Read the whole thing, which includes a "document dump" with Barofsky's quarterly IG report and other important documents on this important aspect of IG-Gate.

Wednesday, July 22, 2009

Rule 3 on IG-Gate (Plus, Notes for
Newbies on Aggregation Method)

There's a Memeorandum thread this morning linking the Hot Air IG-Gate Update, which got Instalanched. and is also linked by Frugal Cafe. Note that the Memeorandum thread also includes Joe Weber's Washington Times interview with fired AmeriCorps IG Gerald Walpin:
"For a second I was thinking, 'Why do I need all of this?' I'll just resign and go back to my good legal practice in New York," Gerald Walpin told The Washington Times' "America's Morning News" radio show Tuesday.
"But I would then be part of the apparatus that is totally torpedoing the inspectors general," Mr. Walpin said. "The watchdog would not really be a watchdog. He'd just be afraid of his shadow." . . .
That's new stuff, see? It was linked together with the IG-Gate Update in a post at Right Wing News. If several different blogs aggregate that stuff together, it creates sort of a center of gravity in the 'sphere that is picked up by the Memeorandum algorithm.
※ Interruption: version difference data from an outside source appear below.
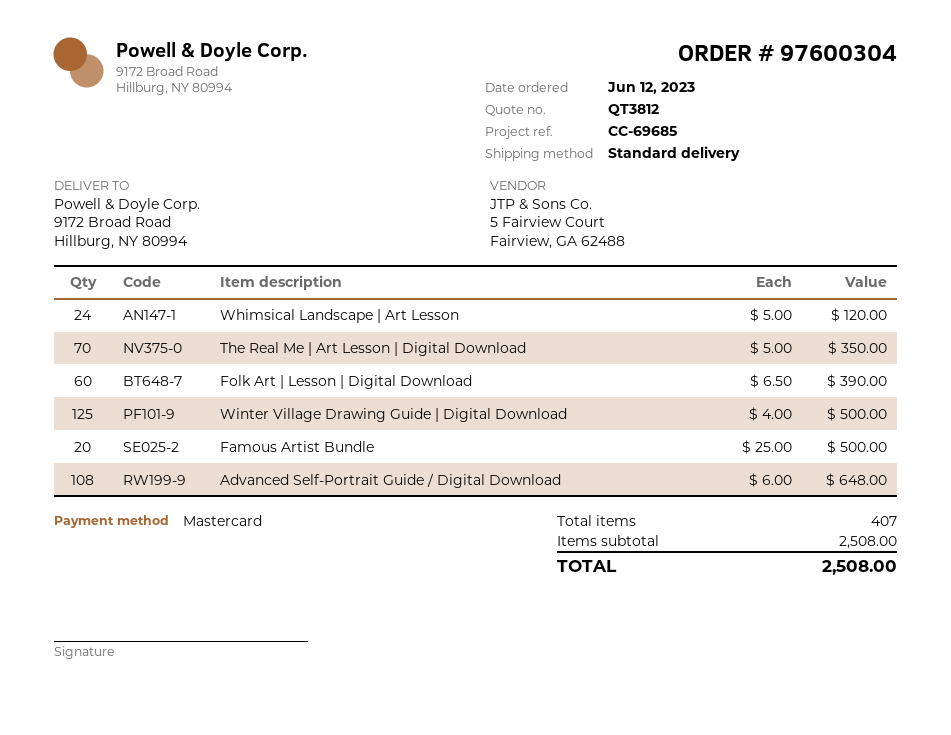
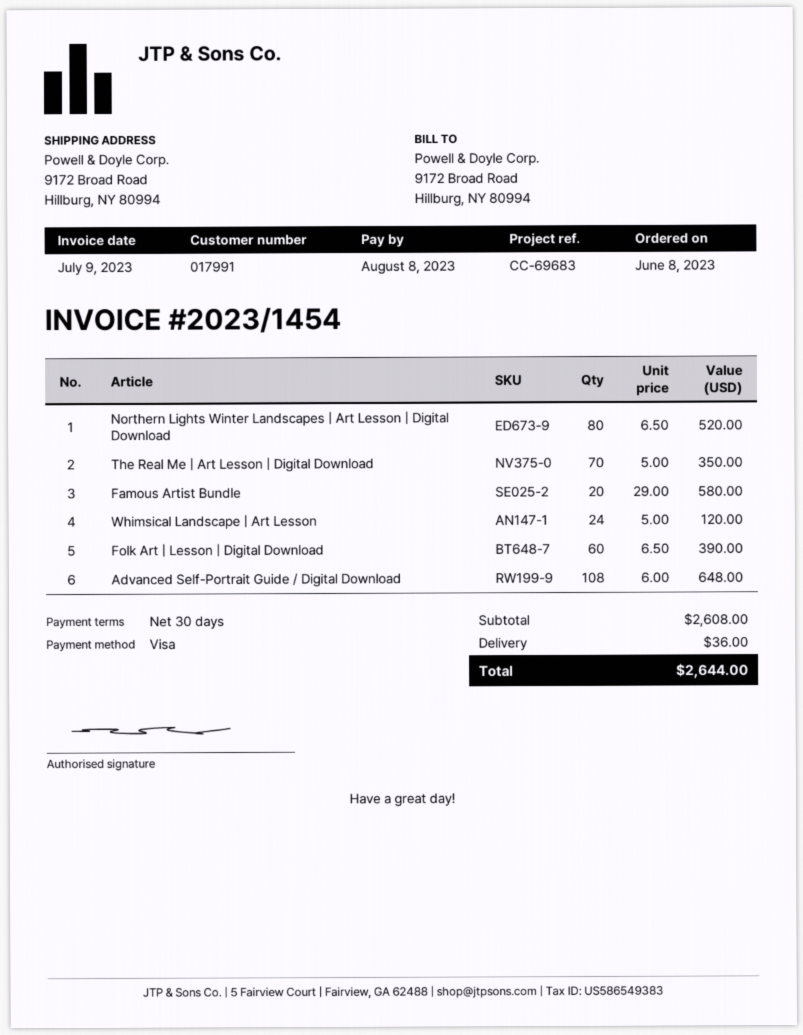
order date: 2023-06-12 -> 2023-06-08
reference: CC-69685 -> CC-69683
payment method: Mastercard -> Visa
Winter Village Drawing Guide | Digital Download: 125 x 4.00 = 500.00 -> none
Famous Artist Bundle: 20 x 25.00 = 500.00 -> 20 x 29.00 = 580.00
Northern Lights Winter Landscapes | Art Lesson | Digital Download: none -> 80 x 6.50 = 520.00
subtotal: 2508.00 -> 2608.00
shipping: none -> 36.00
total: 2508.00 -> 2644.00

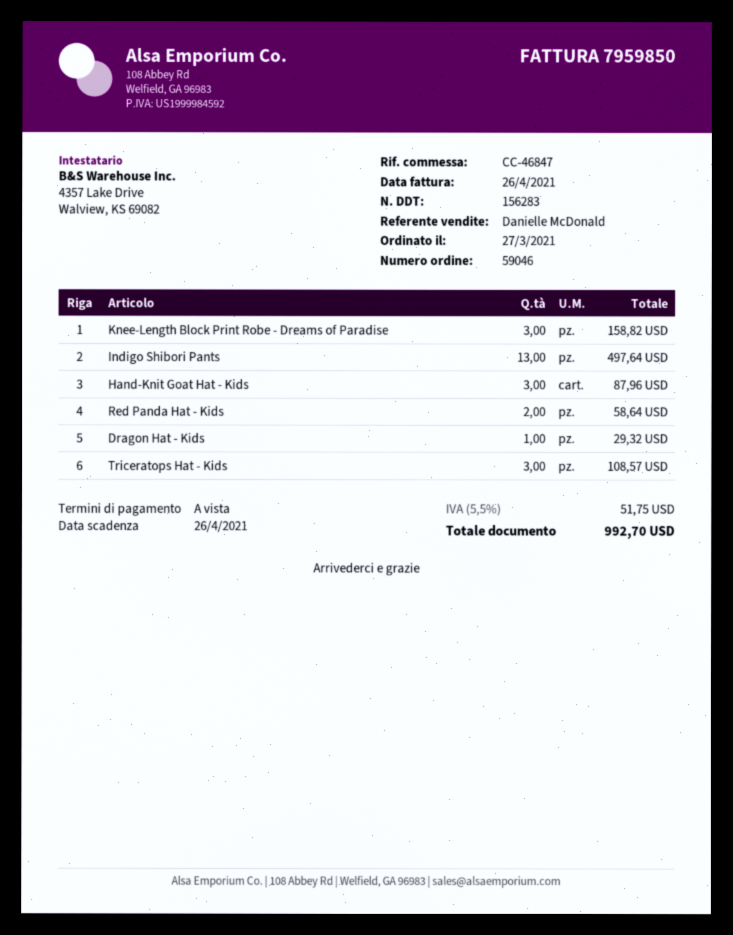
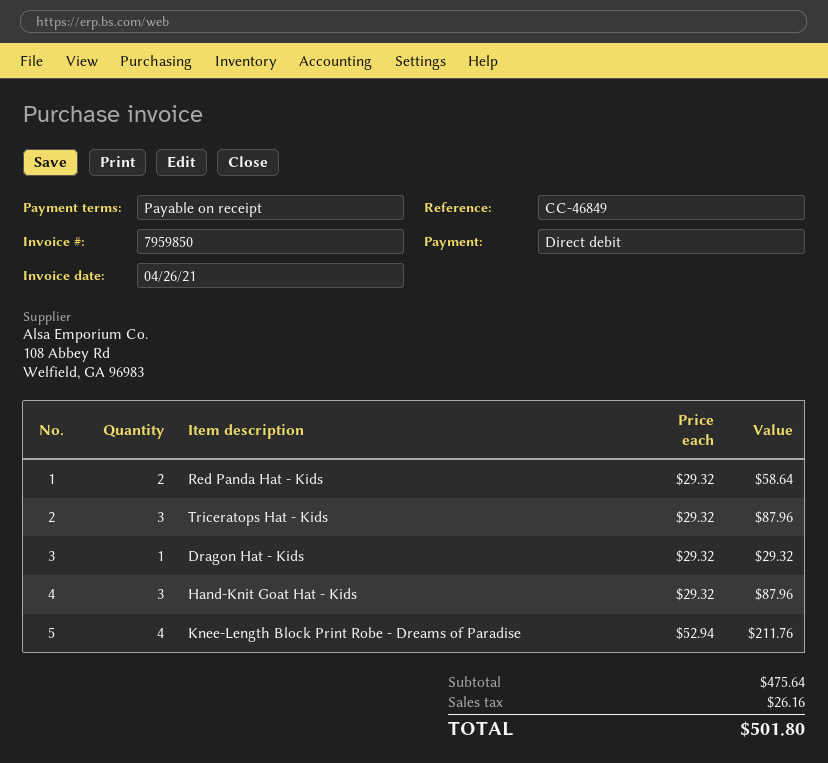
reference: CC-46847 -> CC-46849
Knee-Length Block Print Robe - Dreams of Paradise: 3 for 158.82 -> 4 for 211.76
Indigo Shibori Pants: 13 for 497.64 -> none
Triceratops Hat - Kids: 3 for 108.57 -> 3 for 87.96
tax: 51.75 -> 26.16
total: 992.70 -> 501.80

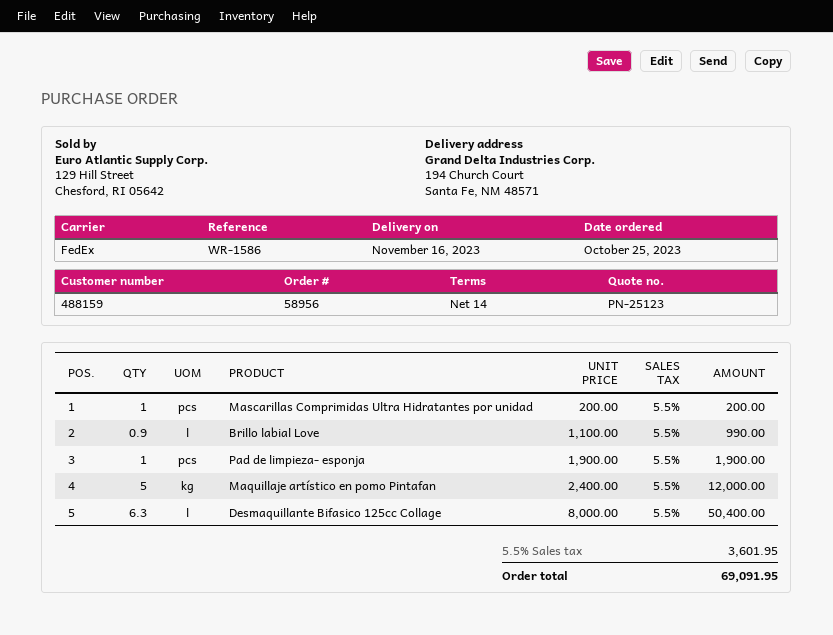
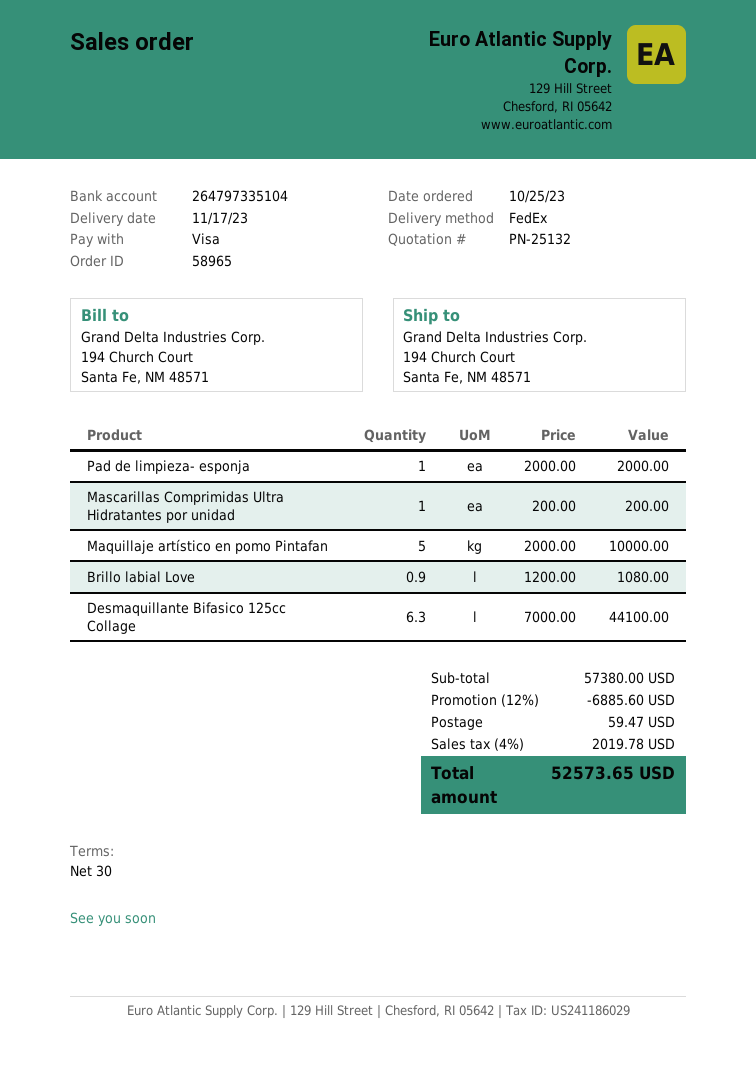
quote number: PN-25123 -> PN-25132
order number: 58956 -> 58965
delivery date: 2023-11-16 -> 2023-11-17
payment terms: 14 days -> 30 days
Brillo labial Love: 0.9 x 1100.00 = 990.00 -> 0.9 x 1200.00 = 1080.00
Pad de limpieza- esponja: 1 x 1900.00 = 1900.00 -> 1 x 2000.00 = 2000.00
Maquillaje artístico en pomo Pintafan: 5 x 2400.00 = 12000.00 -> 5 x 2000.00 = 10000.00
Desmaquillante Bifasico 125cc Collage: 6.3 x 8000.00 = 50400.00 -> 6.3 x 7000.00 = 44100.00
discount: none -> 12% = 6885.60
shipping: none -> 59.47
tax: 5.5% = 3601.95 -> 4% = 2019.78
total: 69091.95 -> 52573.65

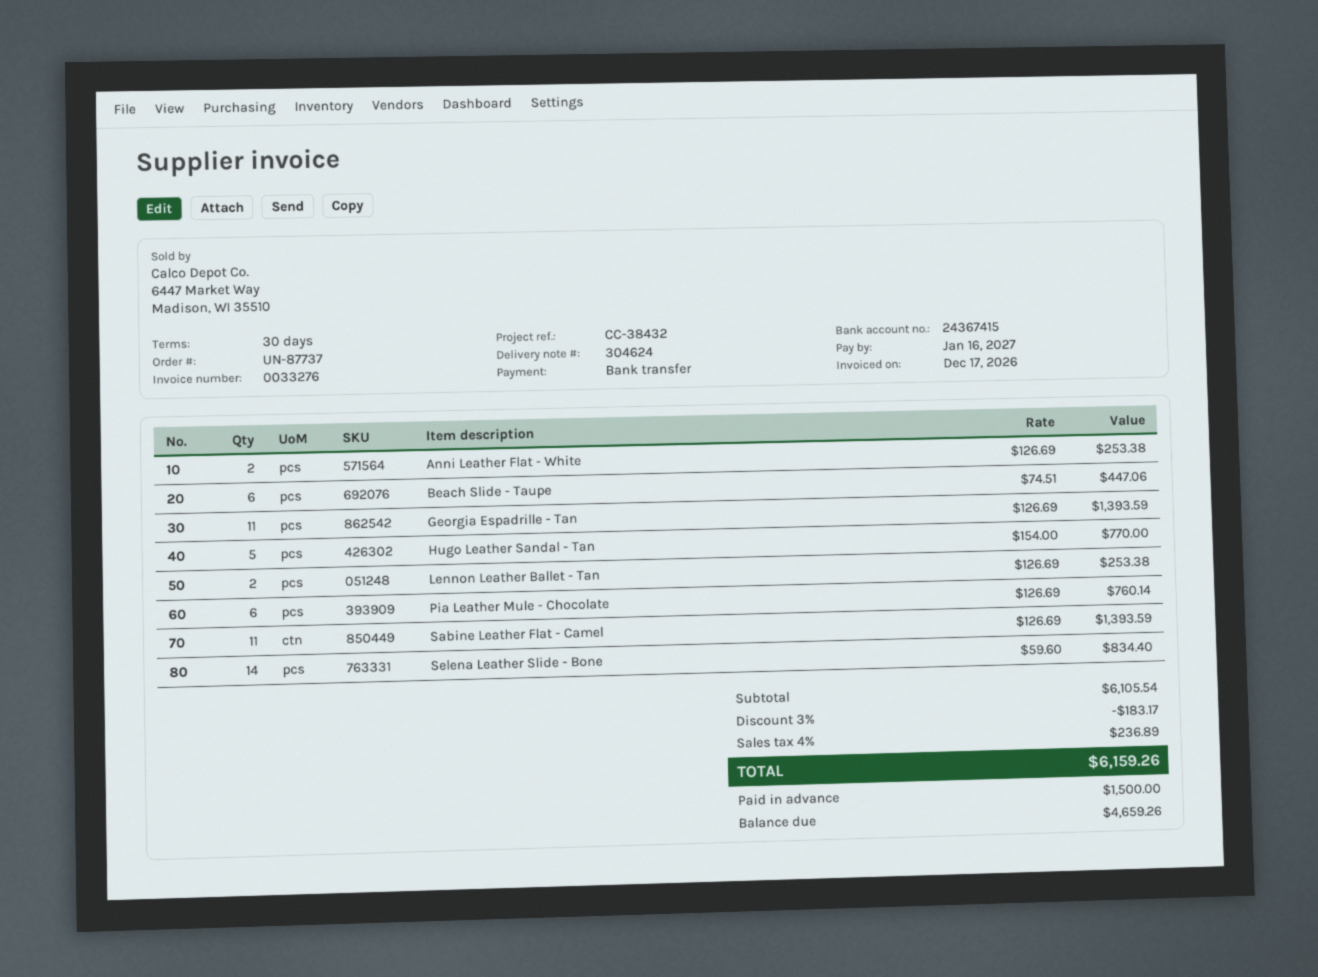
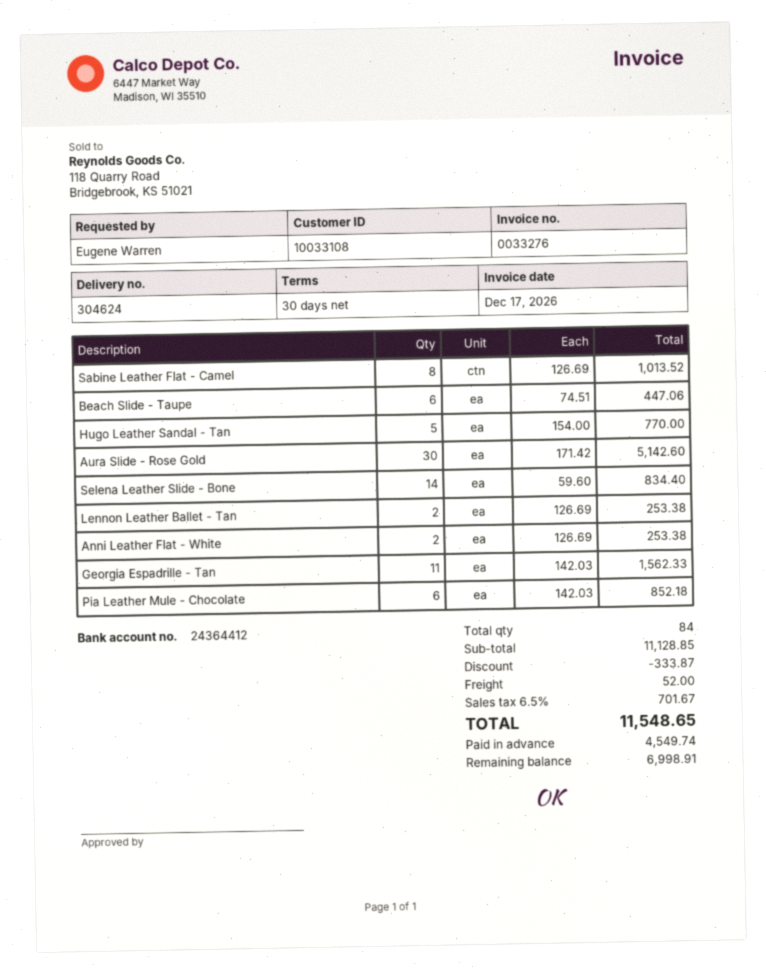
bank account: 24367415 -> 24364412
Georgia Espadrille - Tan: 11 x 126.69 = 1393.59 -> 11 x 142.03 = 1562.33
Pia Leather Mule - Chocolate: 6 x 126.69 = 760.14 -> 6 x 142.03 = 852.18
Sabine Leather Flat - Camel: 11 x 126.69 = 1393.59 -> 8 x 126.69 = 1013.52
Aura Slide - Rose Gold: none -> 30 x 171.42 = 5142.60
subtotal: 6105.54 -> 11128.85
discount: 183.17 -> 333.87
shipping: none -> 52.00
tax: 4% = 236.89 -> 6.5% = 701.67
total: 6159.26 -> 11548.65
deposit: 1500.00 -> 4549.74
balance: 4659.26 -> 6998.91

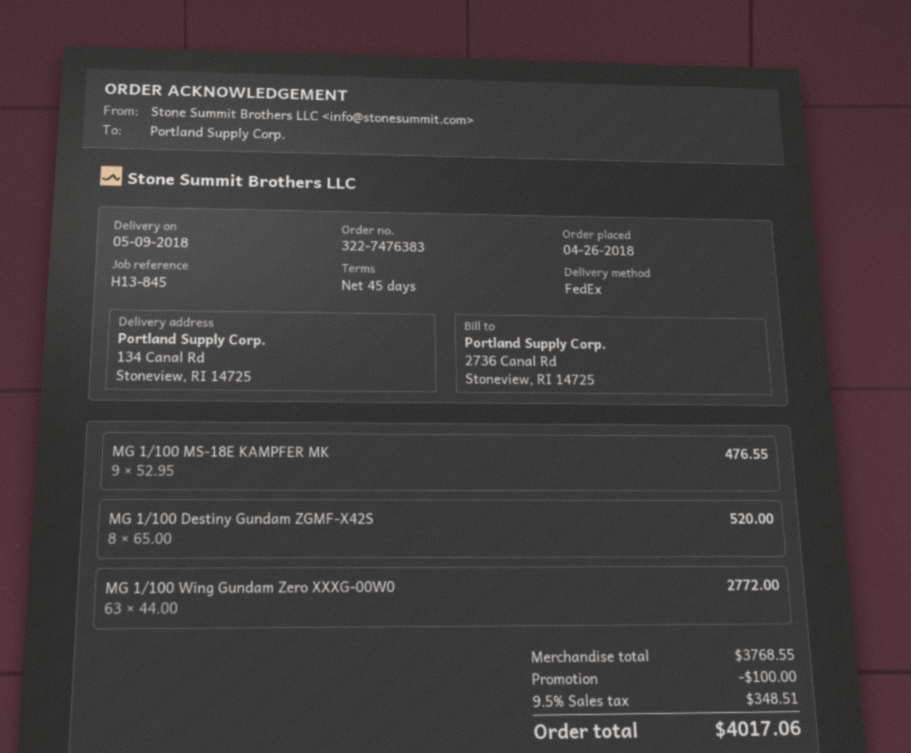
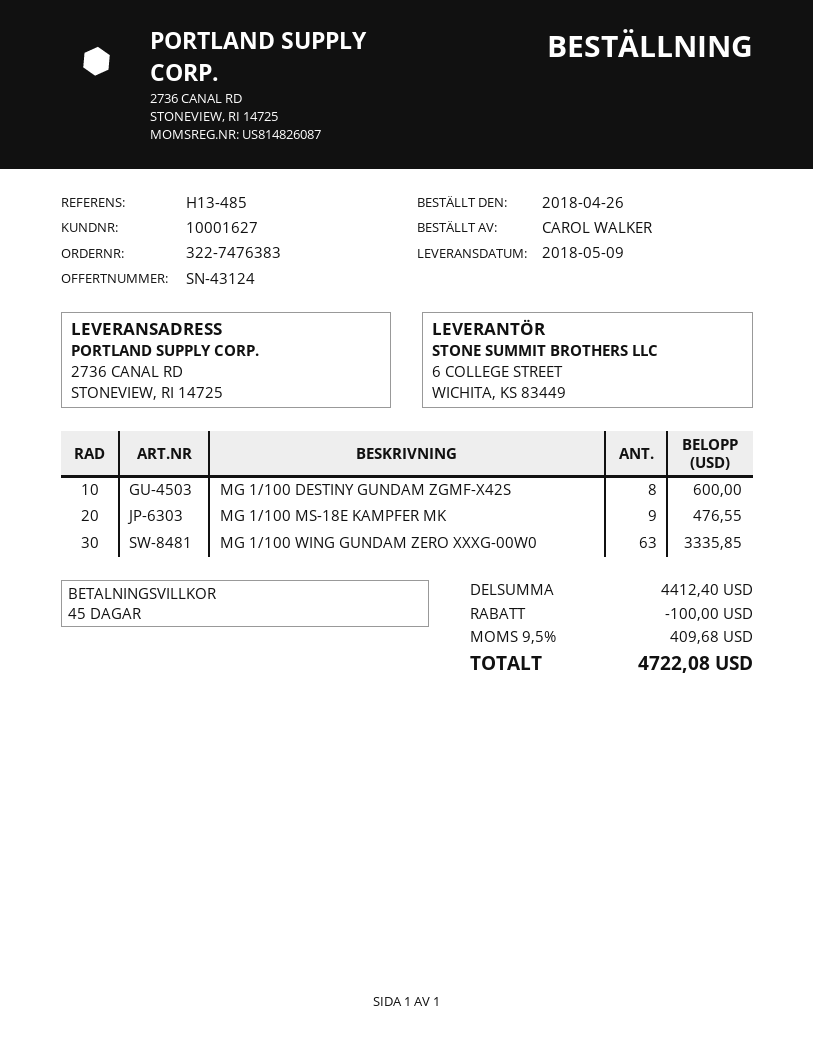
reference: H13-845 -> H13-485
ship to: 134 Canal Rd, Stoneview, RI 14725 -> 2736 CANAL RD, STONEVIEW, RI 14725
MG 1/100 Destiny Gundam ZGMF-X42S: 8 for 520.00 -> 8 for 600.00
MG 1/100 Wing Gundam Zero XXXG-00W0: 63 for 2772.00 -> 63 for 3335.85
subtotal: 3768.55 -> 4412.40
tax: 9.5% = 348.51 -> 9.5% = 409.68
total: 4017.06 -> 4722.08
And the Right Wing News post also includes today's Washington Post story about Neil Barofsky -- SIGTARP, special inspector general for the TARP bailout -- who raised hell on Capitol Hill yesterday. As of 7 a.m., that story was not included in the Memeorandum thread, but given that Sen. Chuck Grassley has been defending Barofsky's office against Treasury Secretary Timothy Geithner, (see Grassley's June 17 letter to Geithner in PDF) it's very much part of the same story.

Building up a Memeorandum thread, with everybody commenting on the same news stories and cross-linking, is what Rule 3 is about. Newbies should always hat-tip Memeorandum when they do this. Even if the increase in your traffic is not immediately significant, every time somebody links your blog, it boosts your Technorati ranking -- you did remember to install Technorati, right? -- and, eventually, you'll be showing up on Memeorandum's radar.

Think of it this way: When one dog in the neighborhood starts barking, they all start barking. That's why Jimmie Bise dubbed us The Million Hit Squad.

If you need more background on the IG-Gate story, try the Mother of All Updates.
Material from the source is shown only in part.